Nerve conduction velocity and quantitative sensory testing (QST) were performed as previously described [32]. Median, ulnar, and peroneal motor nerve conduction velocity (MNCV) as well as median, ulnar, and sural sensory nerve conduction velocity (SNCV) were measured at a skin temperature of 33–34 °C using surface electrodes (Nicolet VikingQuest, Natus Medical, San Carlos, CA, USA). QST included assessment of vibration perception threshold (VPT) at the second metacarpal bone and medial malleolus using the method of limits (Vibrameter, Somedic, Stockholm, Sweden) and thermal detection thresholds (TDT) following warm and cold stimuli at the thenar eminence and dorsum of the foot using the method of limits (TSA-II NeuroSensory Analyzer, Medoc, Ramat Yishai, Israel). Neurological examination was performed using the Neuropathy Disability Score (NDS) and Neuropathy Symptom Score (NSS) [33]. DSPN was defined according to modified Toronto Consensus criteria [34]: Subclinical DSPN (Stage 1a): NDS≤2 points, NSS≤2 points, and nerve conduction studies (NCS) < 2.5th percentile; confirmed asymptomatic DSPN (Stage 1b): NDS ≥3 points, NSS ≤2 points, and NCS<2.5th percentile; confirmed symptomatic DSPN (Stage 2): NSS ≥3 points and NCS<2.5th percentile.

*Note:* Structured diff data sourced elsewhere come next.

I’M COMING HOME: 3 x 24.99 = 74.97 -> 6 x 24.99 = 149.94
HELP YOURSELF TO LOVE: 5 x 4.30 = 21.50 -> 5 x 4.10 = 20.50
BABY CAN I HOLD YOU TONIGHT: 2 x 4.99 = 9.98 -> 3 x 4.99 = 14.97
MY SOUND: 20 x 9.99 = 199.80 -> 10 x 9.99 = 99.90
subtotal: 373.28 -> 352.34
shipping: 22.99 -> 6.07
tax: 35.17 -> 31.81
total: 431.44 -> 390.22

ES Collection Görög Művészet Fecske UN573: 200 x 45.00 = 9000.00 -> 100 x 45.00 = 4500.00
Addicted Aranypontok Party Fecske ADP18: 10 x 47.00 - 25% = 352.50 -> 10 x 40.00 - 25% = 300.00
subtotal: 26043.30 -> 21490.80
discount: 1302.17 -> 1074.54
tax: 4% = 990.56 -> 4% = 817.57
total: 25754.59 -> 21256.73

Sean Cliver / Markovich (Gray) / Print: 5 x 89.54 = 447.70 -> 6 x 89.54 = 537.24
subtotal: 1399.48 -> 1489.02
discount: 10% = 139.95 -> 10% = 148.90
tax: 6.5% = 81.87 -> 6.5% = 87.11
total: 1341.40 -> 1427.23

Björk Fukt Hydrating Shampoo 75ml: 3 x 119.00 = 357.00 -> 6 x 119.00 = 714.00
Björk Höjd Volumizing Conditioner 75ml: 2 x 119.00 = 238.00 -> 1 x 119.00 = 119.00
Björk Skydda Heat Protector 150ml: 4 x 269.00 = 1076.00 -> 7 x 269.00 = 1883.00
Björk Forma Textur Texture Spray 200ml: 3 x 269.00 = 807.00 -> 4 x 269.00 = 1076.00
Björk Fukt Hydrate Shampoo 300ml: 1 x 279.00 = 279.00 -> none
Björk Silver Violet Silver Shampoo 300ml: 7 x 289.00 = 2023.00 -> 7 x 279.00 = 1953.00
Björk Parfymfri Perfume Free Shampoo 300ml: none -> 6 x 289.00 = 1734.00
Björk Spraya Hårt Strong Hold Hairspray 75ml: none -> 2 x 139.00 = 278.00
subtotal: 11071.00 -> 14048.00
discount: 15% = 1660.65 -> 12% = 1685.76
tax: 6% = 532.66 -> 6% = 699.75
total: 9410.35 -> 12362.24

2.3. Measurement of serum magnesium concentrations

Serum magnesium levels were determined in the baseline cohort of the GDS participants and in the subgroup of individuals with a 5-year follow-up using a Cobas c311 clinical chemistry analyzer (Roche Diagnostic, Germany).

2.4. Measurement of plasma methylglyoxal concentrations

Plasma methylglyoxal was determined at the Department of Medicine I and Clinical Chemistry (University Hospital Heidelberg) in the GDS baseline cohort using high-performance liquid chromatography (HPLC) after derivatization with 1,2-diamino-4,5-dimethoxybenezene as previously described [5]. To prevent overestimation of methylglyoxal levels by peroxidases and trace metals, derivatization was performed in the presence of sodium azide and diethylenetriaminepentaacetic acid (DETAPAC), as described [35].

2.5. Compounds

Methylglyoxal solution (M0252; Sigma Aldrich, Germany). Retinoic acid (R2625; Sigma Aldrich) - transcriptional factor of cell growth and differentiation. 6,8-Bis(benzylthio)-octanoic acid (CPI-613) (SML0404; Sigma Aldrich, Germany) - E1α pyruvate dehydrogenase modulator.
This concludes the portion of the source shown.